Given data
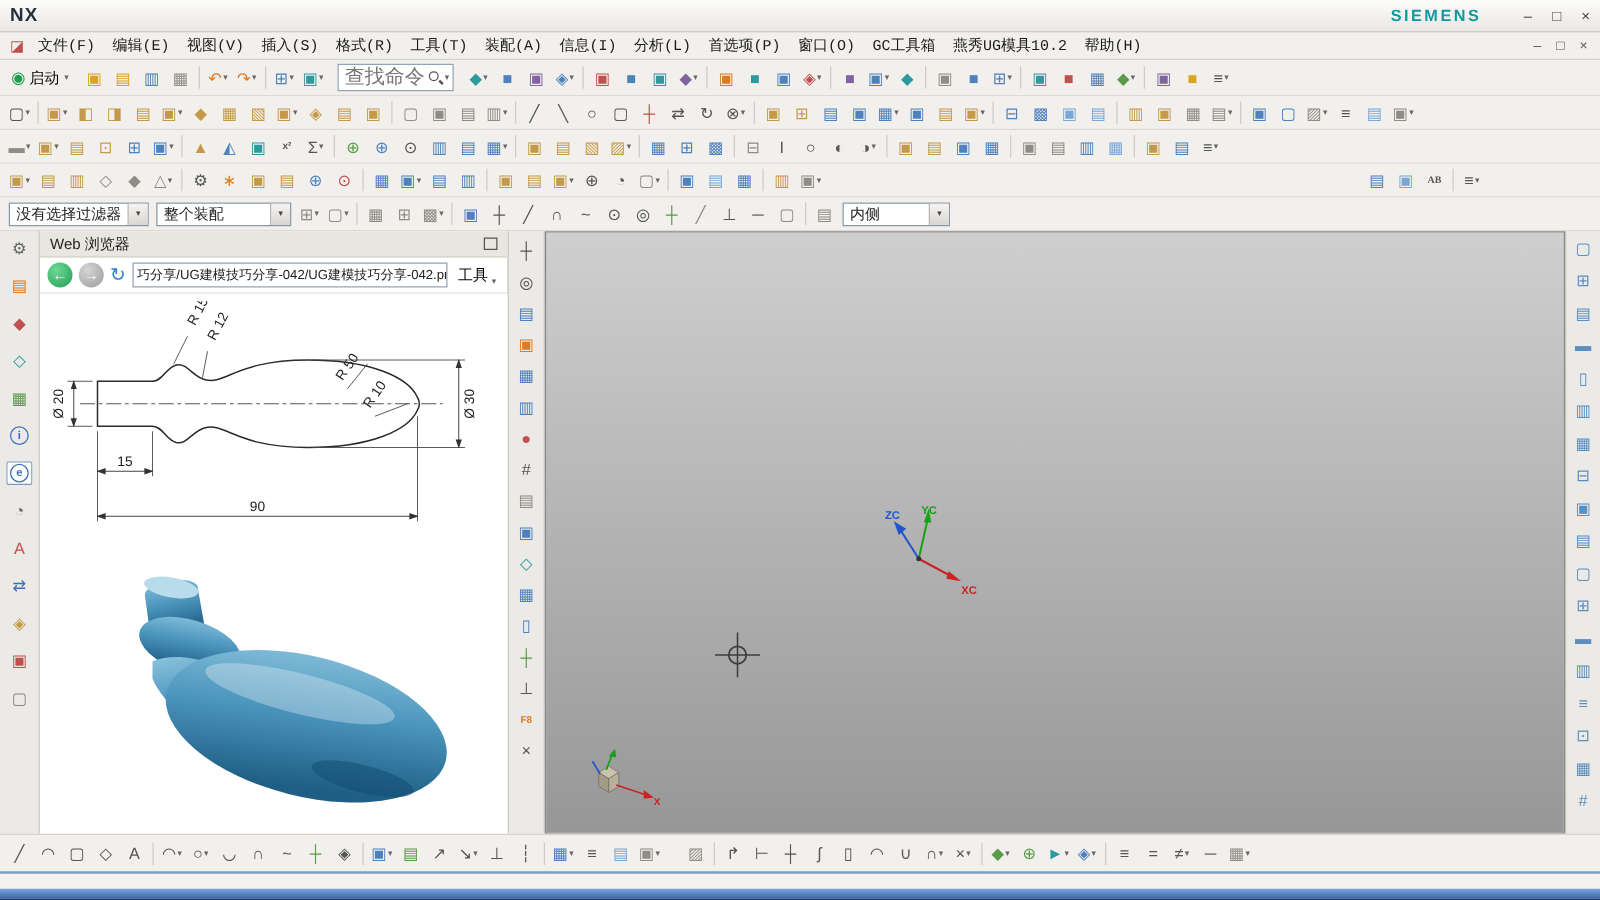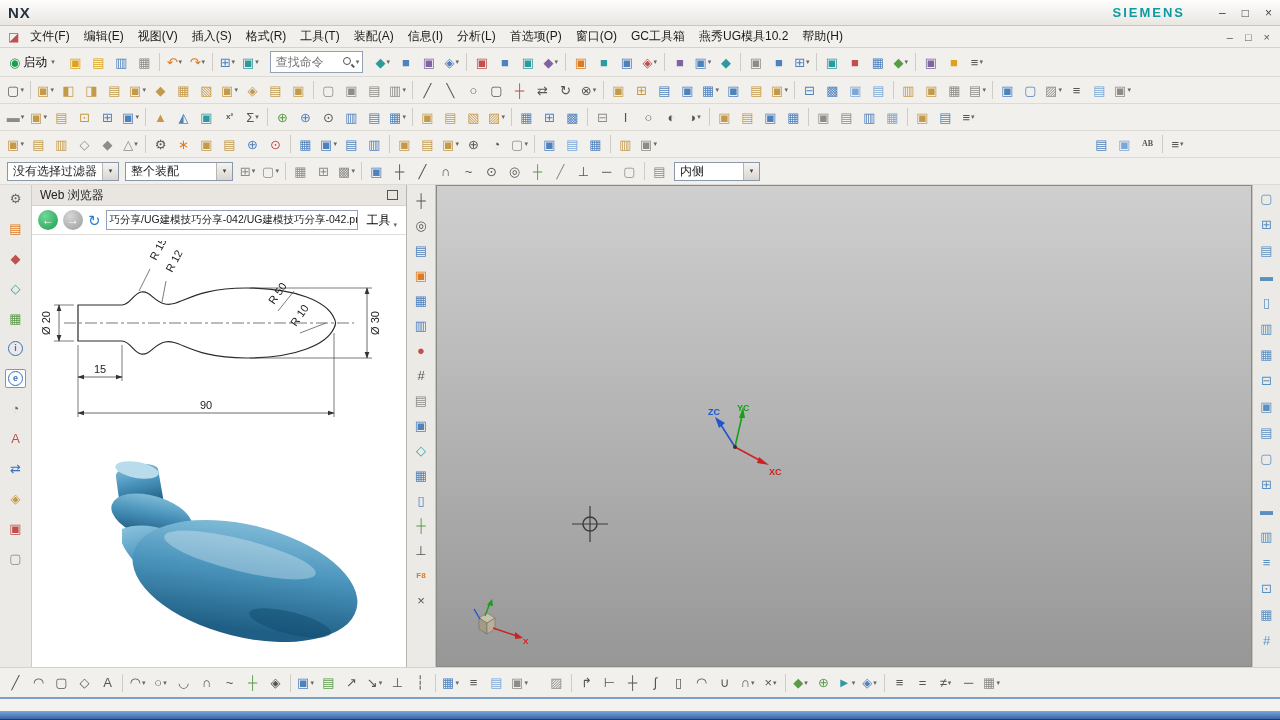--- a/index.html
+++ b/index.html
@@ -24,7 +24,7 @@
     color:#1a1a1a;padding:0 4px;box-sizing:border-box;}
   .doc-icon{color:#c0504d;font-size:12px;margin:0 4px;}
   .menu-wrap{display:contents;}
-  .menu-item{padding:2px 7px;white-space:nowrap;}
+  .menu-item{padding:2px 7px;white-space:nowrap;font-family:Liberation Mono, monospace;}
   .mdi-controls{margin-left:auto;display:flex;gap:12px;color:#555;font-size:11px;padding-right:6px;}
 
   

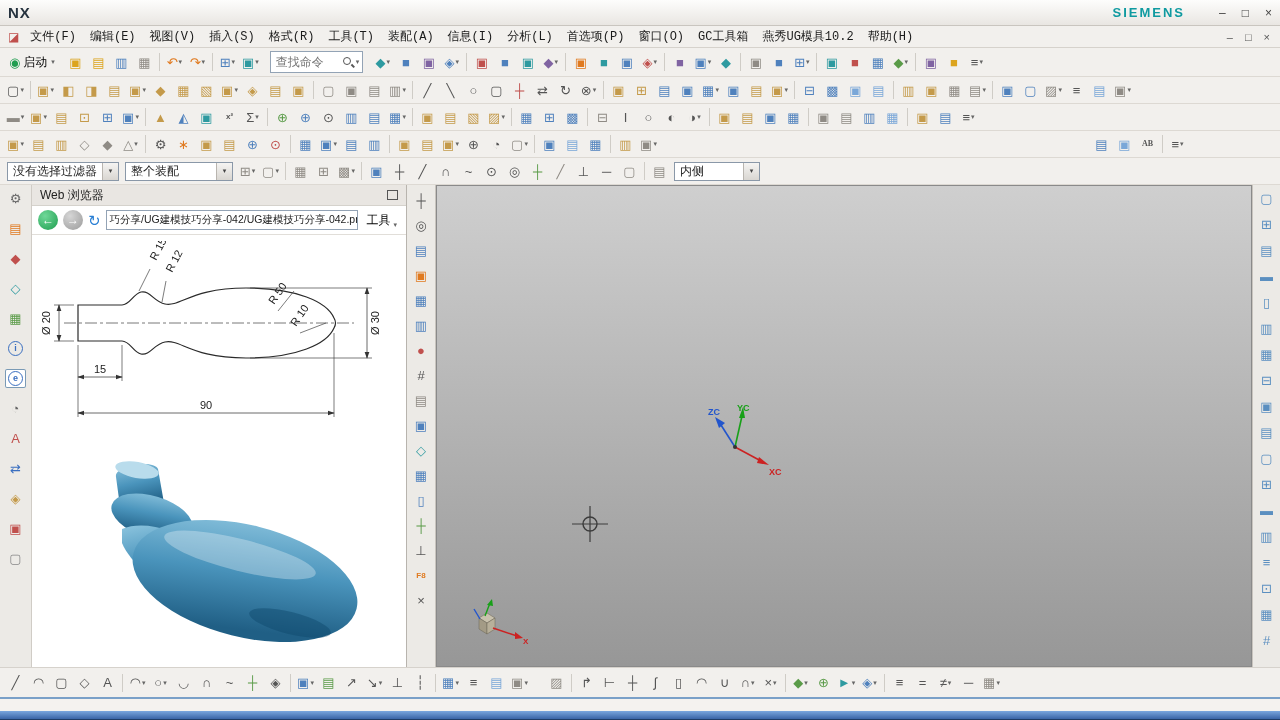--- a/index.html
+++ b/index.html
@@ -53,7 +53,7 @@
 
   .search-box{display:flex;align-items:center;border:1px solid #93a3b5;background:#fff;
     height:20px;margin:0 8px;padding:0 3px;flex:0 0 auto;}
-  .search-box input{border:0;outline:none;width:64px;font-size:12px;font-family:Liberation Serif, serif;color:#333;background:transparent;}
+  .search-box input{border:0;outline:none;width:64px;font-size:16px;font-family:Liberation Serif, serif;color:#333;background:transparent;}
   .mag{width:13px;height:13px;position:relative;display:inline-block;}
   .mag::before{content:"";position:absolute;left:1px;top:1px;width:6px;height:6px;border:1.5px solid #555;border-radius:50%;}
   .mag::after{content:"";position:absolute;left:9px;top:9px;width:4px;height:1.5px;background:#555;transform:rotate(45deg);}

Your assignment
Report how many lines of the records above contain the word "Serif", giving only the number.

Reply to the exercise
2